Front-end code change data
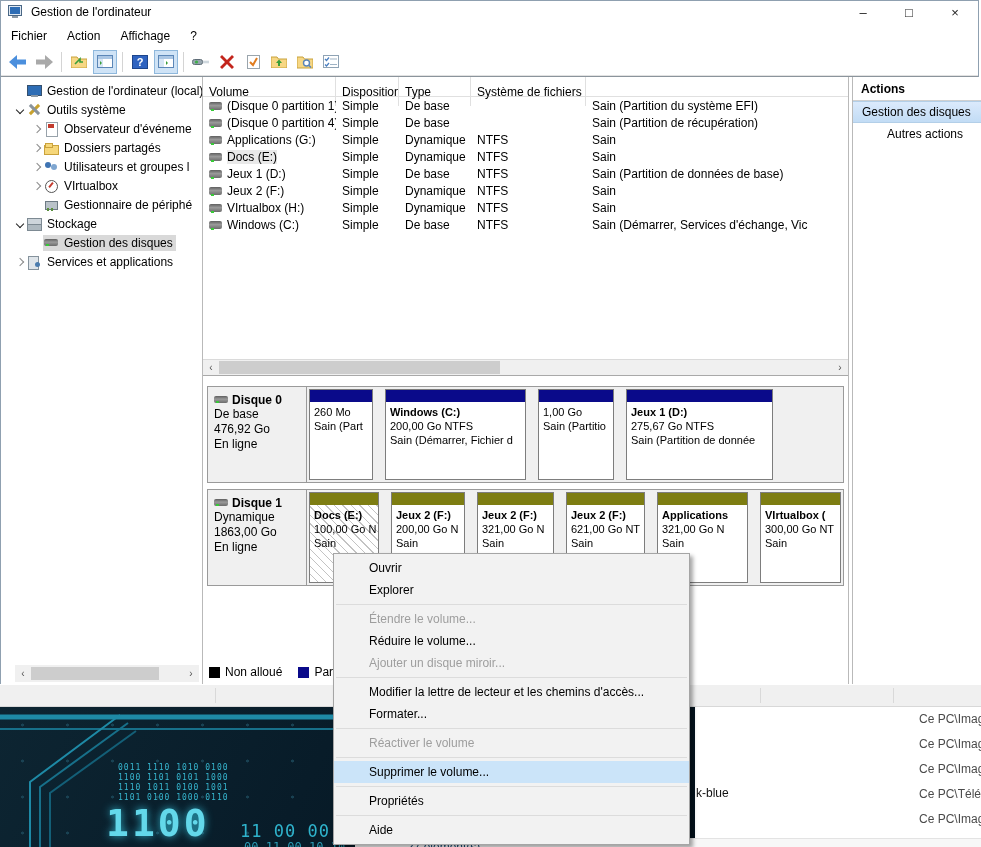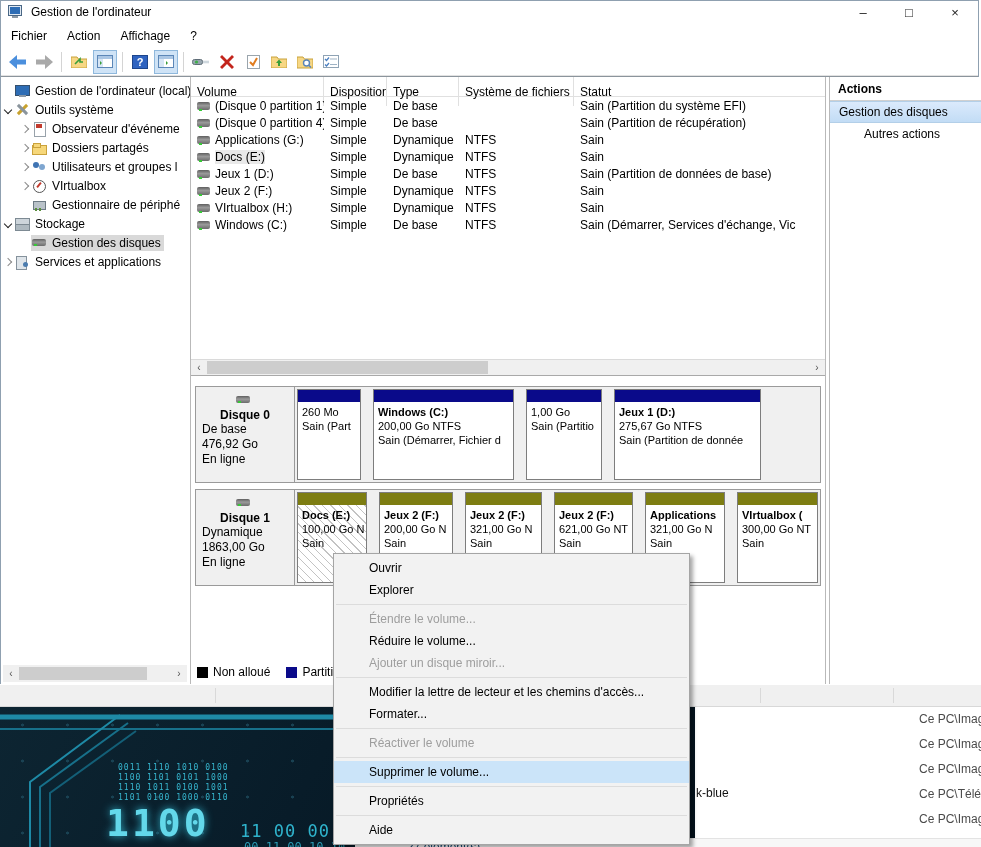"Gestion de l'ordinateur (local)" .content { padding-left: none -> 12px }
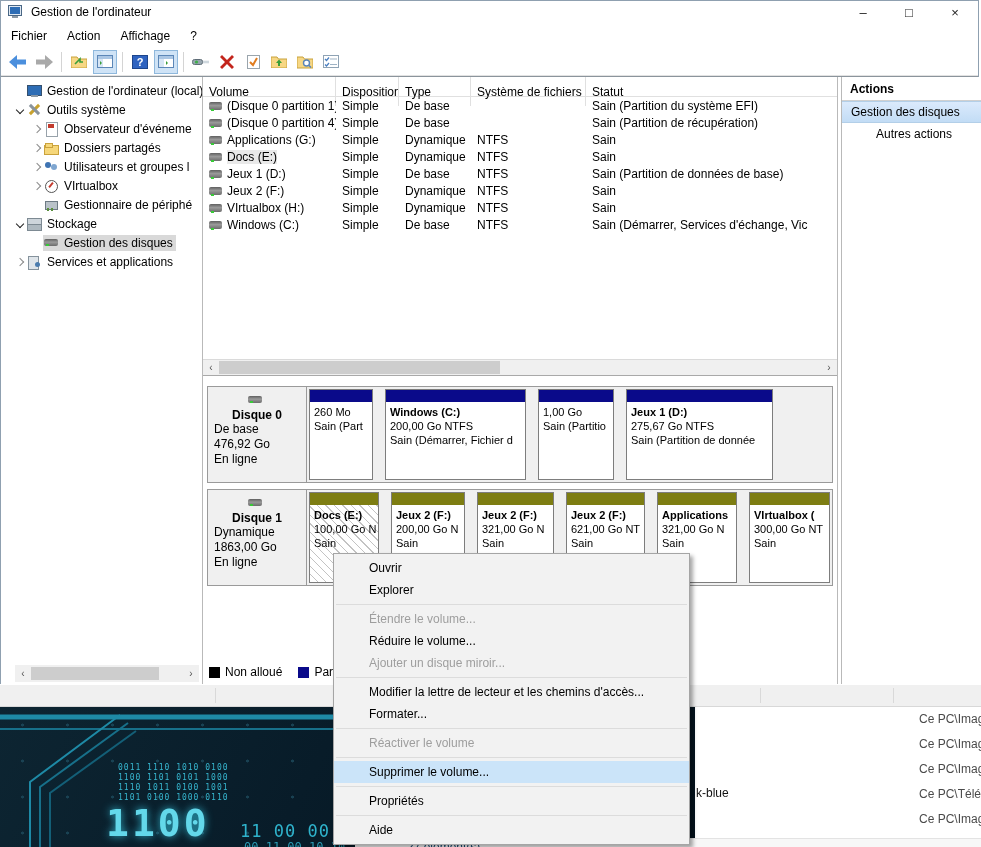"Statut" div.vt-col { html: <div>Statut</div> -> none }
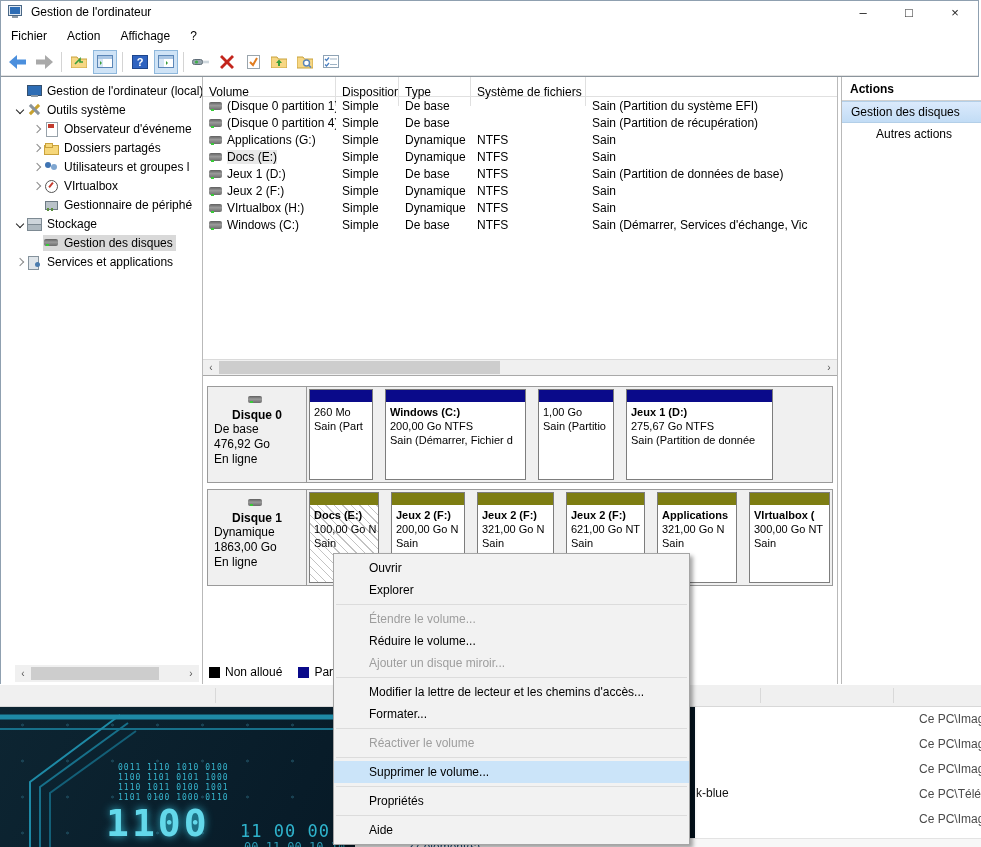"Disque 0" .disk-name { flex-direction: column -> none }
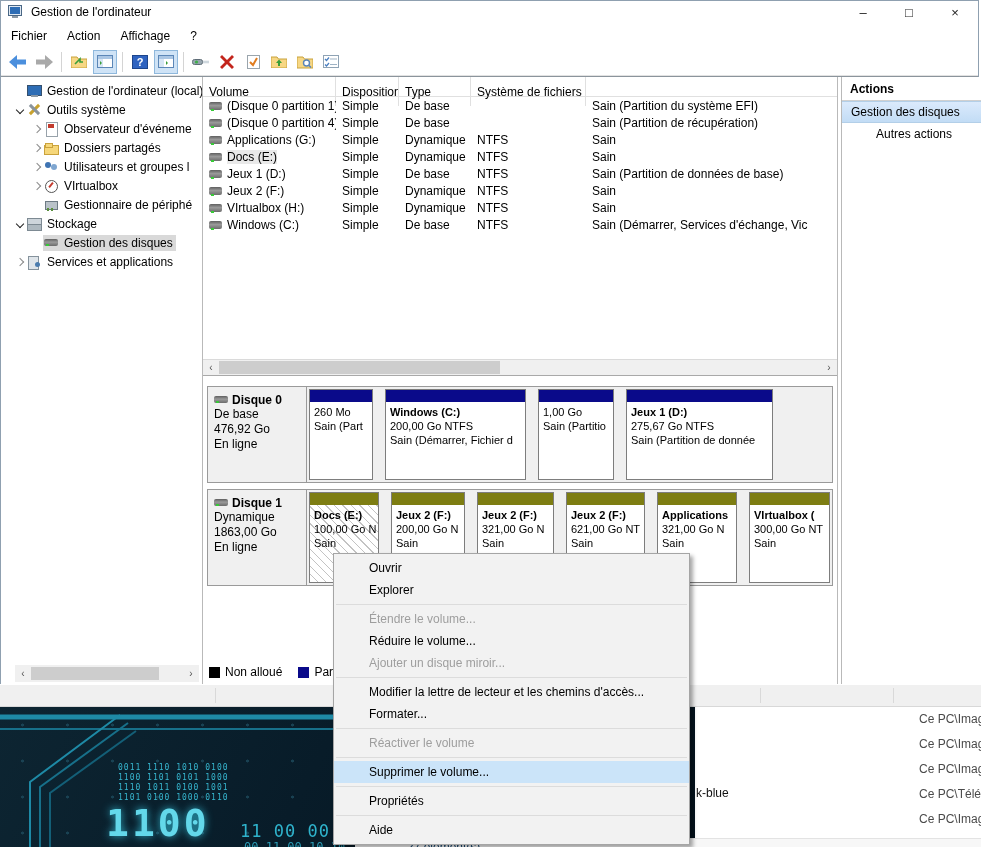"Applications" div.part { width: 80px -> 91px }
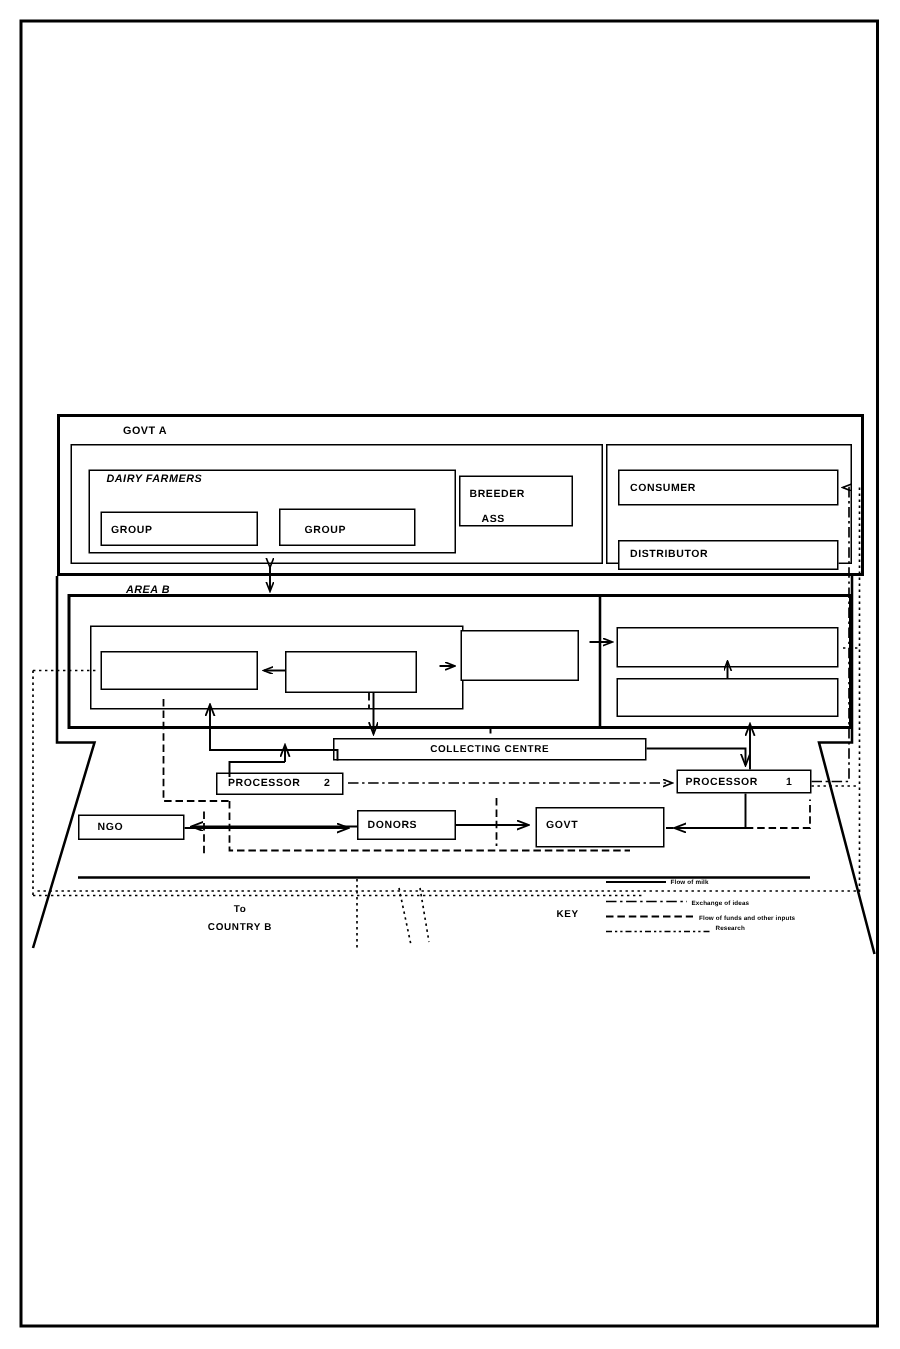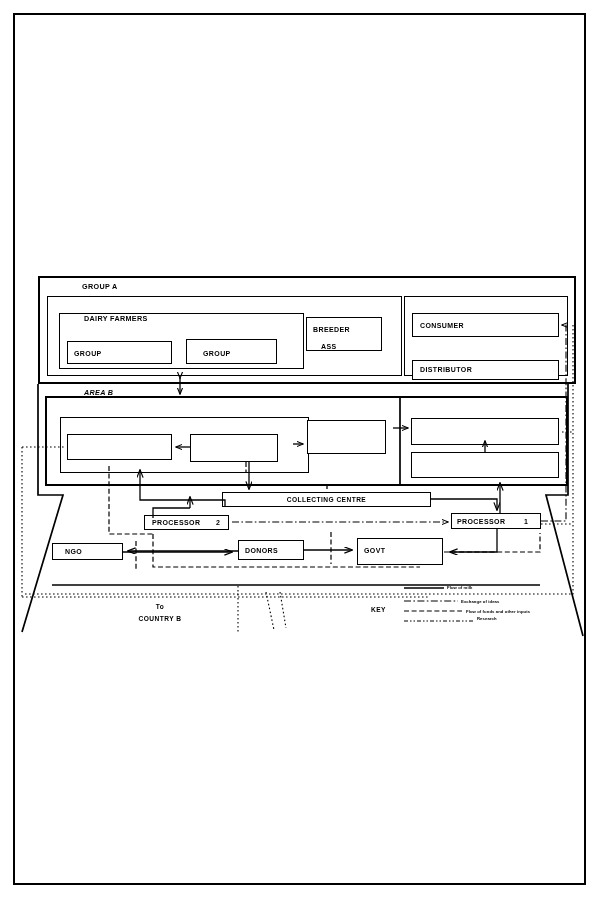"GROUP A" div.lbl { text: GROUP -> GOVT }
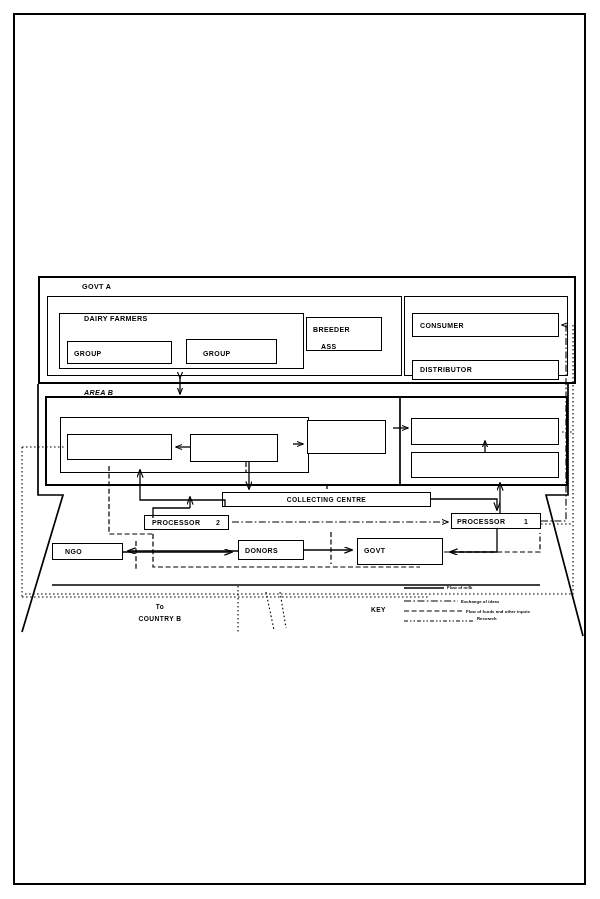"DAIRY FARMERS" div.lbl { font-style: none -> italic; left: 84px -> 71px }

◆ Task instructions: From the line containing "html: <div>Statut</div> ->" through the last line of the records, both included, output those lines exactly and nothing else; skip the pictures.

◆ Solution to the exercise:
"Statut" div.vt-col { html: <div>Statut</div> -> none }
"Disque 0" .disk-name { flex-direction: column -> none }
"Applications" div.part { width: 80px -> 91px }
"GROUP A" div.lbl { text: GROUP -> GOVT }
"DAIRY FARMERS" div.lbl { font-style: none -> italic; left: 84px -> 71px }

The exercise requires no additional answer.